Who else is going to Anime Boston?

(Yes, I know it's not a fur con, but there will be furs there...hopefully...)


----------



## Tucuxi (Jan 24, 2008)

I am! At least, that's the plan as of now  

Dude, at an anime convention... we are going to look like the normal ones. I refuse to leave the con until I have seen at least two overweight men dressed as sailor moon.


----------



## Zelraen (Jan 24, 2008)

I went to Animeboston last year, and I do recall seeing at least 1 fur there  wasn't me but anyhow, I should be going again this year possibly for the entire weekend.

And lolz at the overweight men as sailor moon, too funny


----------



## GreyFox (Jan 27, 2008)

Tucuxi said:
			
		

> I am!

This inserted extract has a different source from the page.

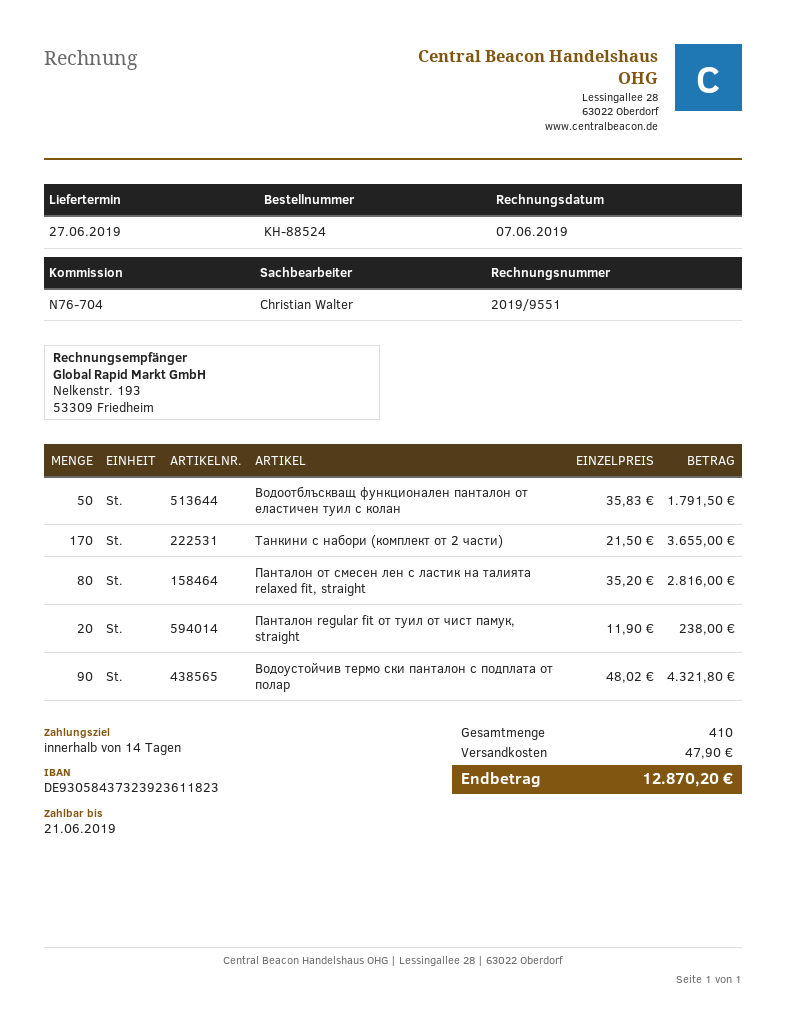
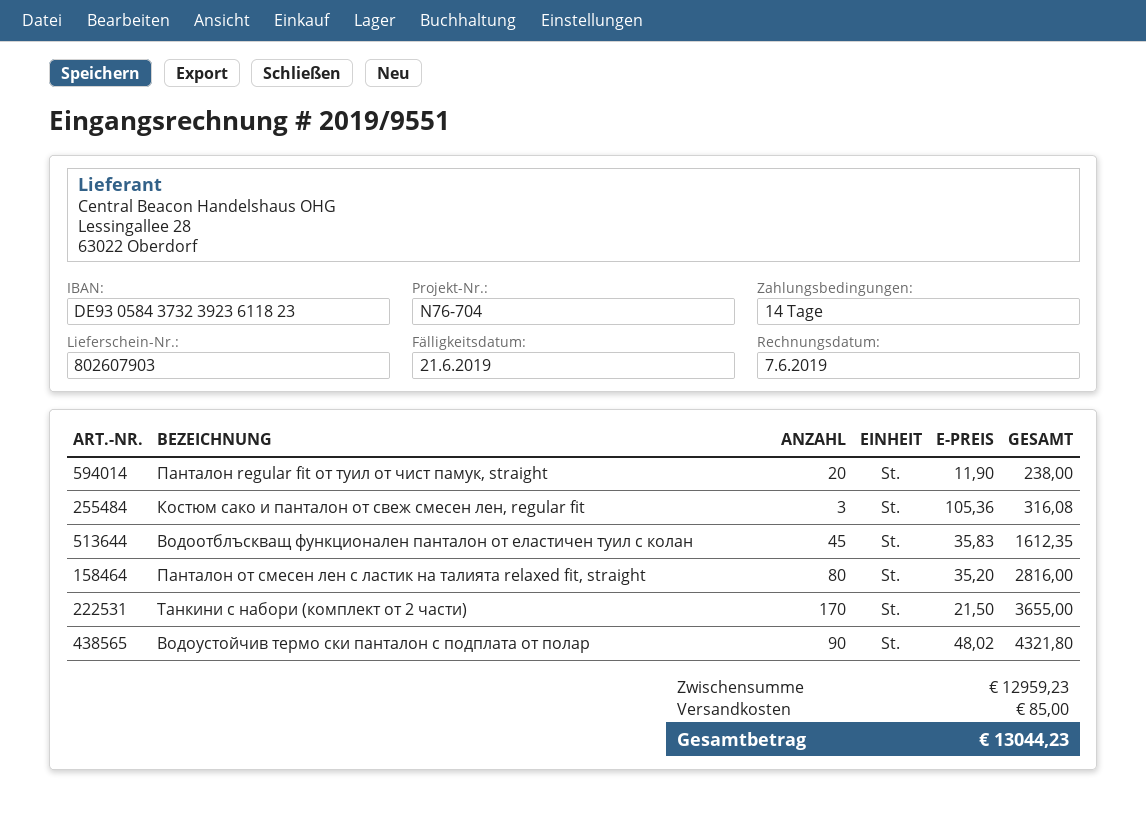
Водоотблъскващ функционален панталон от еластичен туил с колан: 50 x 35.83 = 1791.50 -> 45 x 35.83 = 1612.35
Костюм сако и панталон от свеж смесен лен, regular fit: none -> 3 x 105.36 = 316.08
shipping: 47.90 -> 85.00
total: 12870.20 -> 13044.23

At least, that's the plan as of now
> 
> Dude, at an anime convention... we are going to look like the normal ones. I refuse to leave the con until I have seen at least two overweight men dressed as sailor moon.

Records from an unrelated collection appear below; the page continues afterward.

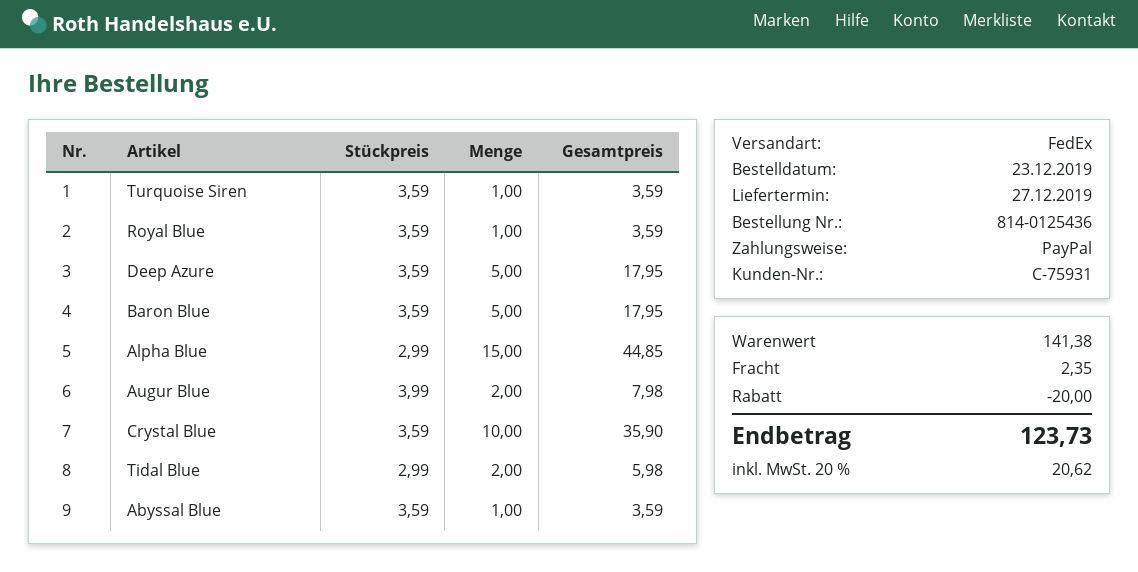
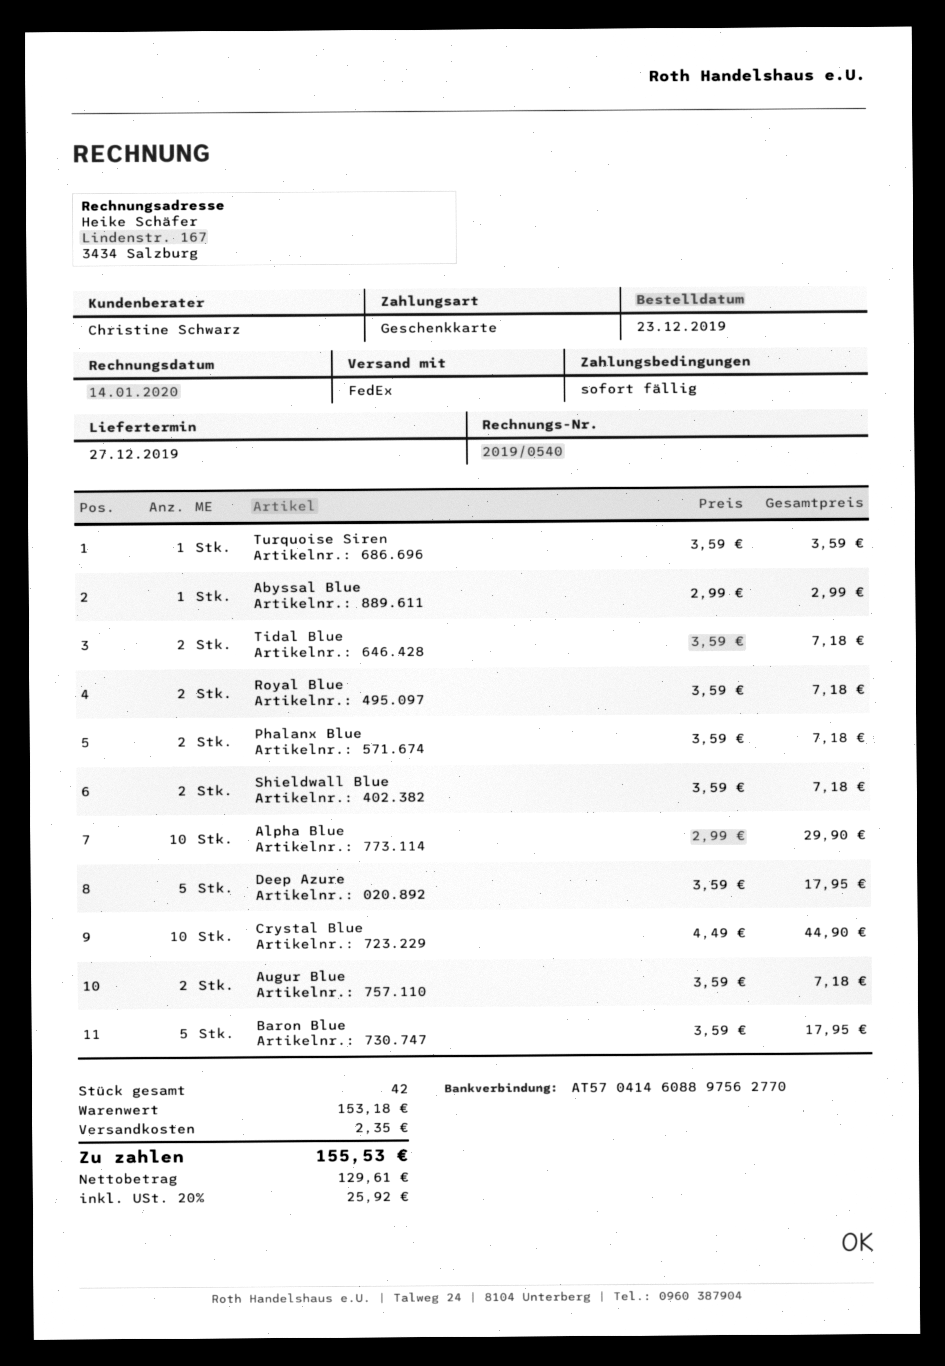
payment method: PayPal -> gift card
Royal Blue: 1 x 3.59 = 3.59 -> 2 x 3.59 = 7.18
Alpha Blue: 15 x 2.99 = 44.85 -> 10 x 2.99 = 29.90
Augur Blue: 2 x 3.99 = 7.98 -> 2 x 3.59 = 7.18
Crystal Blue: 10 x 3.59 = 35.90 -> 10 x 4.49 = 44.90
Tidal Blue: 2 x 2.99 = 5.98 -> 2 x 3.59 = 7.18
Abyssal Blue: 1 x 3.59 = 3.59 -> 1 x 2.99 = 2.99
Phalanx Blue: none -> 2 x 3.59 = 7.18
Shieldwall Blue: none -> 2 x 3.59 = 7.18
subtotal: 141.38 -> 153.18
discount: 20.00 -> none
tax: 20% = 20.62 -> 20% = 25.92
total: 123.73 -> 155.53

Yeah, I'm going to agree with you there. I've been to AB way too many times, and it's like a prerequisite for a con or something. Another fun game is to count the really bad naruto costumes. 

Oh man, this makes me want to make an anime convention drinking game. XD


----------



## Zelraen (Jan 28, 2008)

Heheh, I lose count of the bad naruto costumes, and making a rule for drinks at sight of a bad naruto costume would be the whole game, :/.  Last year I did hitsugaya, another bandwagon cosplay but yeah, this year I'm working on an Altair cos from Assassin's Creed.


----------



## Blitzava (Feb 3, 2008)

I'll be there ^^ have an artist alley table and everything!

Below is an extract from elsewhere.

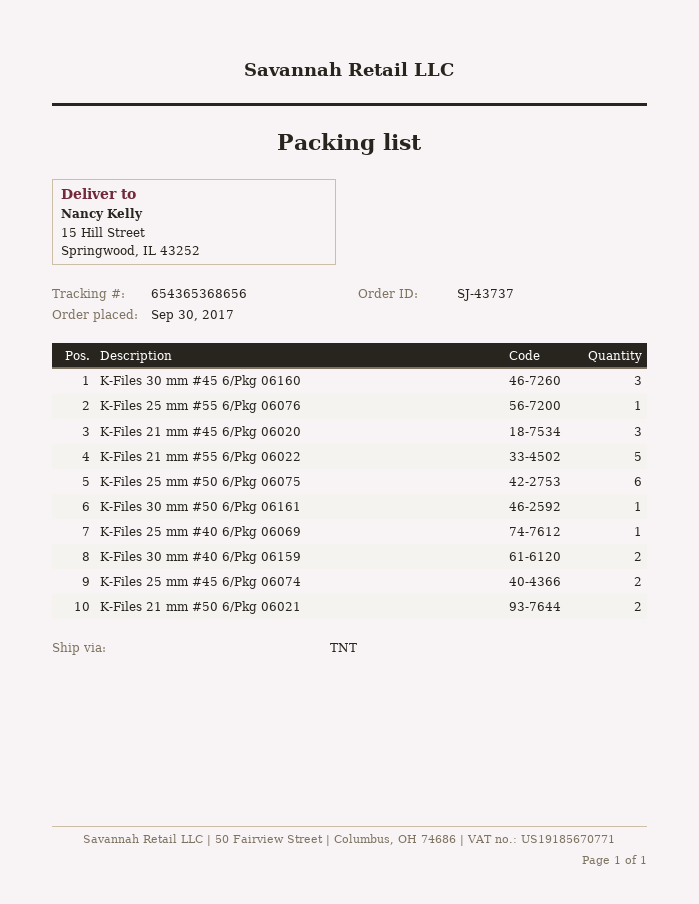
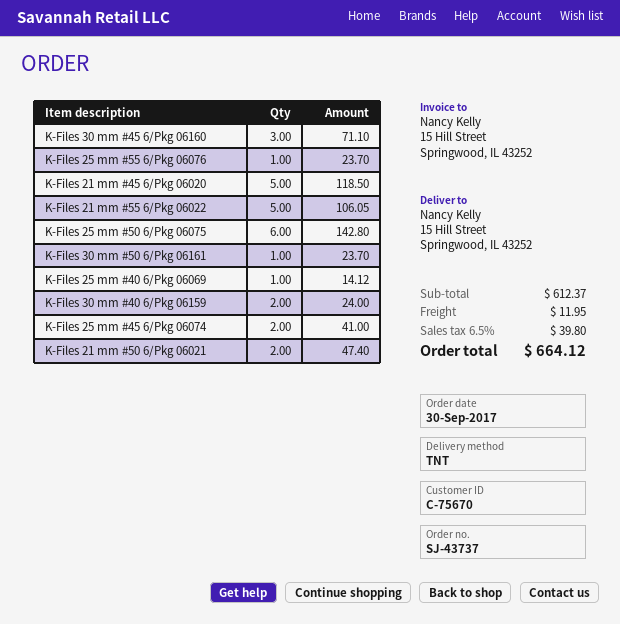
K-Files 21 mm #45 6/Pkg 06020: 3 -> 5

I still haven't recovered from the morbidly obese Chi (from chobits) wandering around last year....actually I think there was a few of them....

however the amazingly lickable shirtless pyramid head made up for it...


----------



## Skulldog (Feb 3, 2008)

I'll also be there, but mostly stuck behind a table for the convention. (Come get some furry arts) I kind of hope I can get away to suit a bit this year though. 

Anyone have room space for a suiter to change while at the con? XD


----------



## Marji4x (Mar 2, 2008)

Hey guys!!!  I'm excited about Anime Boston and since I live in the area I'm definitely thinking of going!  I'm a total con newbie (well I did go to a Lord of the Rings con in Toronto several years back but that's not quite the same I think haha!).

Can't wait to see all the crazy costumes, good, bad, and ugly!  I'm planning on hitting up AnthroCon this year too and I see this as sort of preparation, hehe.


----------



## kurobarazane (Apr 9, 2012)

was there, and had a great time, i hope i saw some of you there. o.o lot of furries this year, I got to guide a white cat suiter for a bit =3 great time! and i snuggled a giant kyubi full suit, due to coldness outsite, she was quite warm ^.^. Anyways, hope you all had as great a time as me. But it is true, lot of really big harry old men dressing in belly shirts and short skirts.... scary stuff.


----------



## Flippy (Apr 9, 2012)

I was across town at PAX East. They had a webcam set up at the Anime Boston booth so you could see what was going on at AB though. They put a big portal ring around it. That idea was pretty rad.


----------